投稿: 佐平次 | 2013/10/11 11:11
佐平次様
近ごろの「こまつ座」は入場料が高いのが欠点ですが、この芝居は見る価値があると思います。
投稿: HOME-9(ほめ・く) | 2013/10/11 12:08
遅レスで失礼します。
この作品のこまつ座公演(86年)を観たのが井上芝居にはまるきっかけだったのに、再見する機会がなかったのですが・・・。
11月23日の西宮公演を観て、「代表作が何本もある中で、もしかしたらベストかも」と思いました。
あそこまで賢治の限界を描けるのは、井上さんが賢治を愛し抜いているからで・・・。
それが最後にプラスに反転する仕掛けは、短く感じられる論争シーン共々、やはり凄いですね。
井上芳雄は美形過ぎるだけでなく、坊主頭にしない点で外見は失格なのかもしれませんが・・・。
「音」「意味」を同時に表現する台詞術、そして聖性と、内面は「賢治そのもの」でした。
「福地第一郎」(モデルはいるそうですが)はぼんぼんぶりや妹との濃過ぎる関係、そしてファシズムとつながる宗教への傾倒と、賢治のダークサイドの分身だと分かりましたが・・・。
石橋徹郎(東映の悪役スターで武道家でもある石橋雅史の子息)は、そう思わせる快演でした。
賢治の父と刑事伊藤の二役は、やはり佐藤慶が絶品で・・・と言うと、「菊吉爺」いや「志ん文爺」になってしまいますが・・・。
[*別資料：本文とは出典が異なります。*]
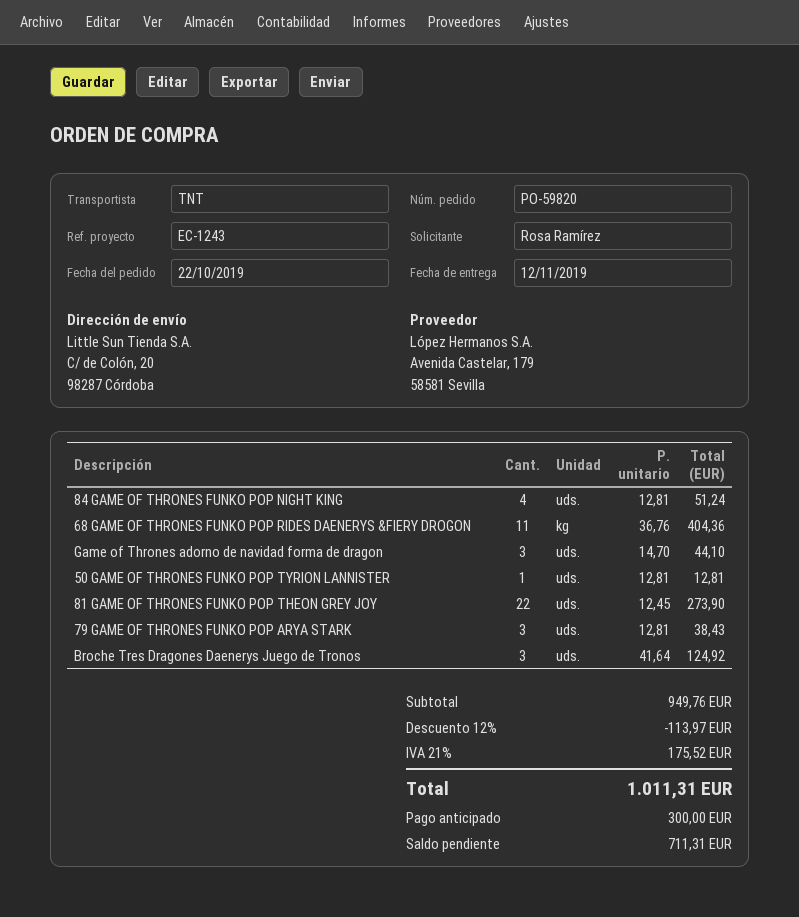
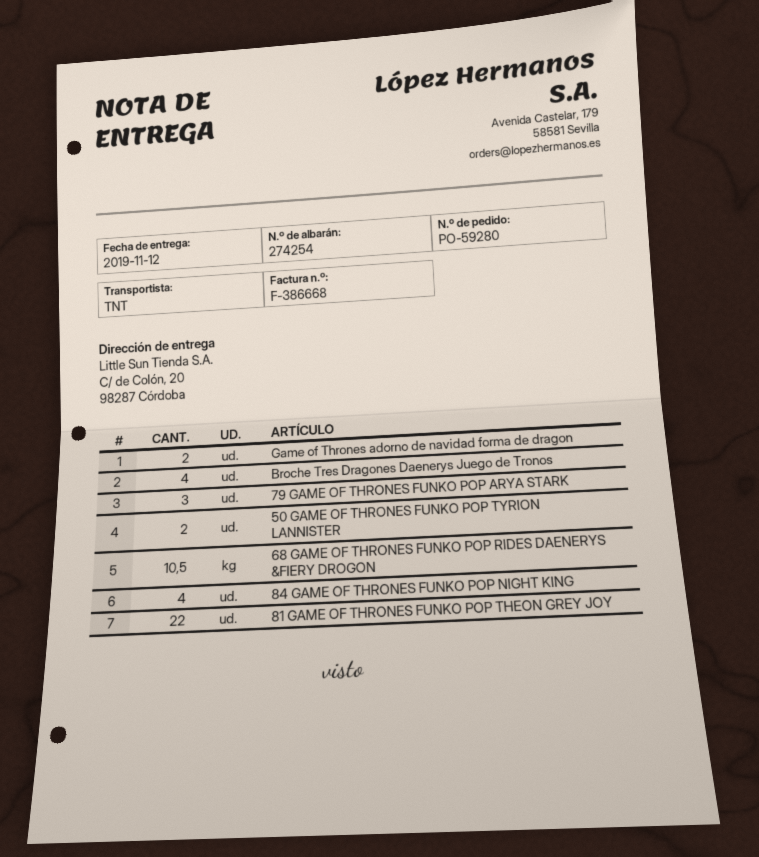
order number: PO-59820 -> PO-59280
68 GAME OF THRONES FUNKO POP RIDES DAENERYS &FIERY DROGON: 11 -> 10.5
Game of Thrones adorno de navidad forma de dragon: 3 -> 2
50 GAME OF THRONES FUNKO POP TYRION LANNISTER: 1 -> 2
Broche Tres Dragones Daenerys Juego de Tronos: 3 -> 4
台詞の明晰さに加え刑事が切れる迫力は、辻萬長ならではでした。
投稿: 明彦 | 2013/12/16 00:10
明彦様
小学生の頃は宮沢賢治に傾倒しておりましたが、成人になって満州開拓団の事務所に宮沢の詩が掲げられていたと聞いて、この人の思想の多面性に注目していました。
この芝居ではその辺りを上手に描いているなと感心しました。
井上ひさしの代表作の一つであることは間違いない所です。